In my experience sustainability is neither a vertical industry nor a product. We can’t bottle it and sell it – although some may try. Instead, sustainable thinking involves continually setting and re-evaluating the way we work: it is process-driven; it spreads its wings horizontally across all economic and cultural layers of society, touching everything we do. In short, sustainability is about solving today the problems that our imminent choices may cause tomorrow. You don’t have to look far, just observe how we adapt electrification to our lives, how transportation and increased ethical driven consumerism is changing our habits.
There is no doubt that trying to measure the future shadow cast by ALL our choices over a timeline can be a daunting task. However, no matter how complex, sustainability is the defining force behind 21st-century economic development and is here to stay. We will learn to live with it as we did with ICT, information & communication technology, and the transition to a sustainable state of mind will be no more difficult than learning to turn on our laptops instead of sharpening our pencils.

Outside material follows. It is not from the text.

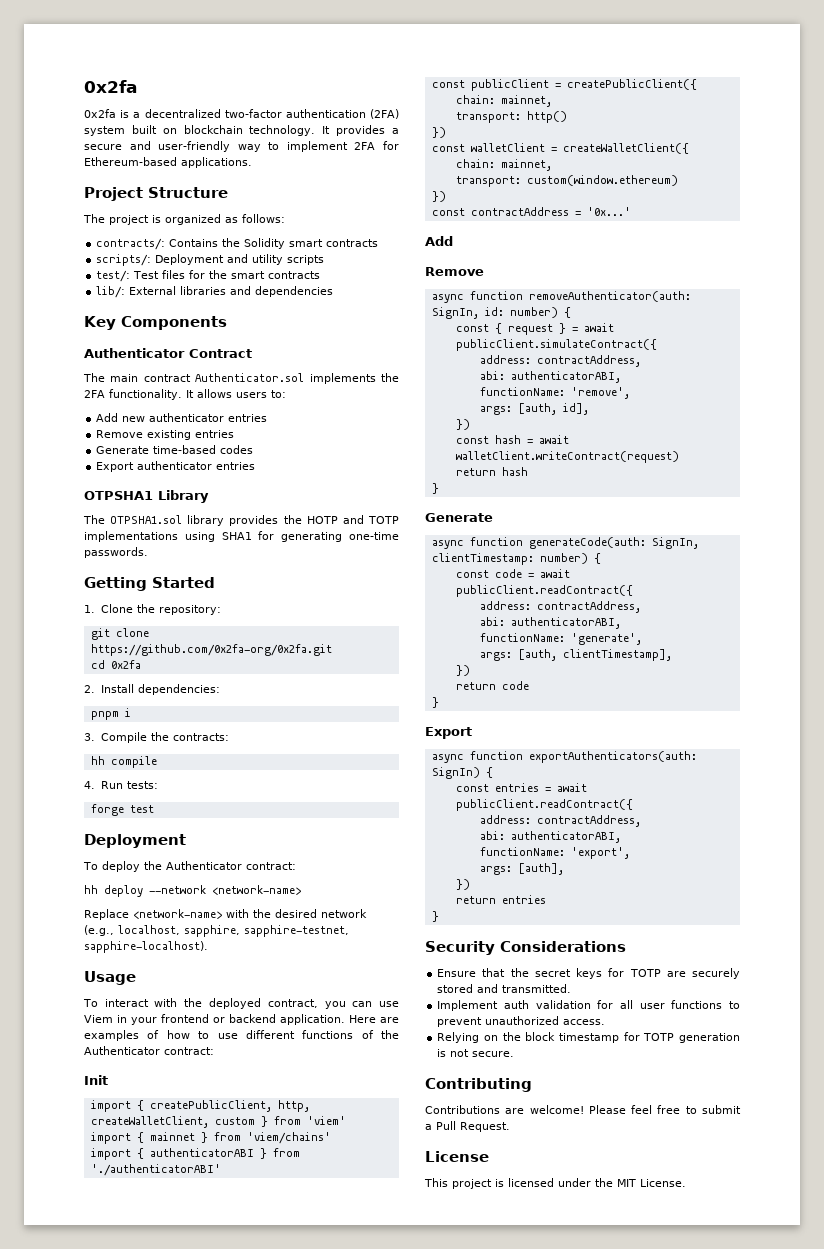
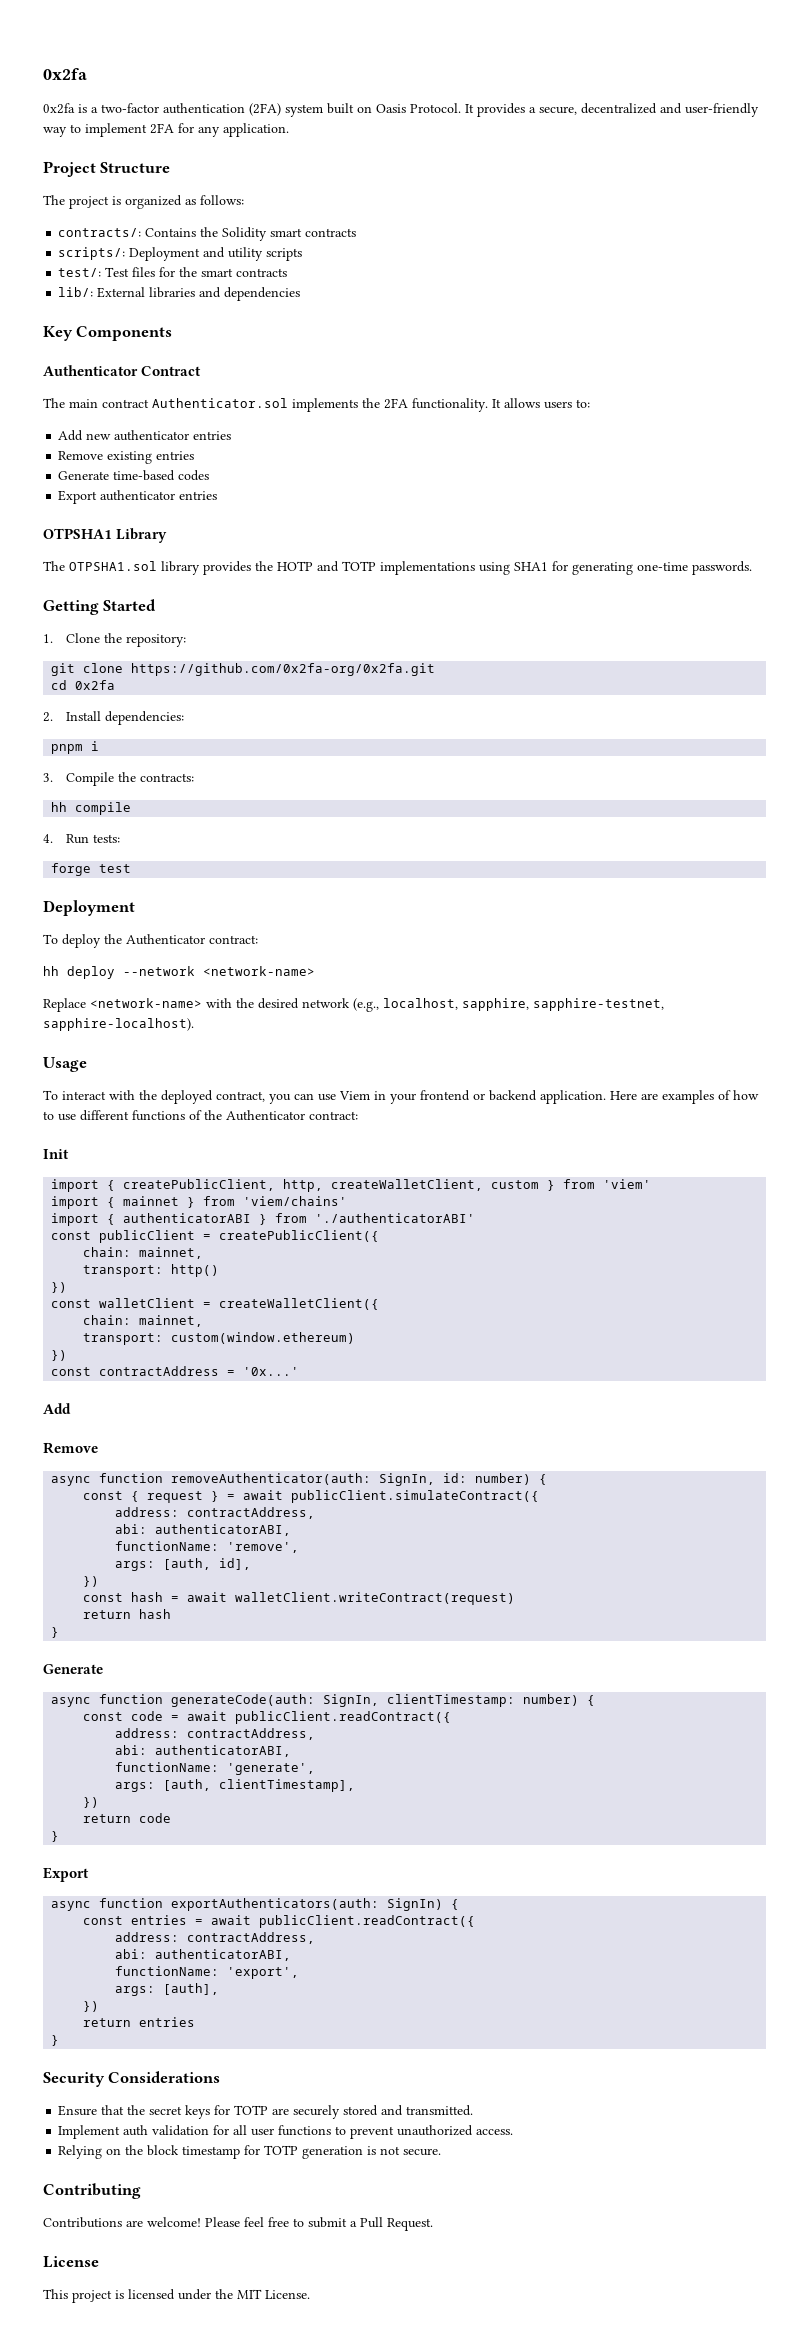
- 0x2fa is a decentralized two-factor authentication (2FA) system built on blockchain technology.
+ 0x2fa is a two-factor authentication (2FA) system built on Oasis Protocol.
- It provides a secure and user-friendly way to implement 2FA for Ethereum-based applications.
+ It provides a secure, decentralized and user-friendly way to implement 2FA for any application.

In fact, we are really going to love it. One day sustainable thinking is going to be comparable to computer literacy. Moreover, just like ICT brought increased productivity and decreased manufacturing and communication costs, sustainability is already bringing about many tangible benefits.
For starters, sustainable thinking is free and sustainable processes tend to be cheaper. In operational terms investing to reduce waste means reducing costs. A product with fewer parts that ships in smaller packaging and take less time to assemble or disassemble costs less to produce. So where is the catch, you may ask? Why are other players in my industry so slow in adopting sustainable design, operation and process standards?
Most of the awkwardness has to do with us, people. No one likes being outdated. New standards and new materials imply working with new knowledge and different providers. So cutting down on waste may also mean cutting down on existing relationships. Without innovation, the existing ties in most professional networks will not be able to preserve their current net worth. So let’s face it: to be more sustainable, we are all going to have to change the way we do things and with whom! The transition to a sustainable lifestyle is no longer an academic argument. It’s a necessity that can be realised by the heroes of tomorrow, the entrepreneurs who will to invent miraculous disruptive solutions, making a meaningful global impact.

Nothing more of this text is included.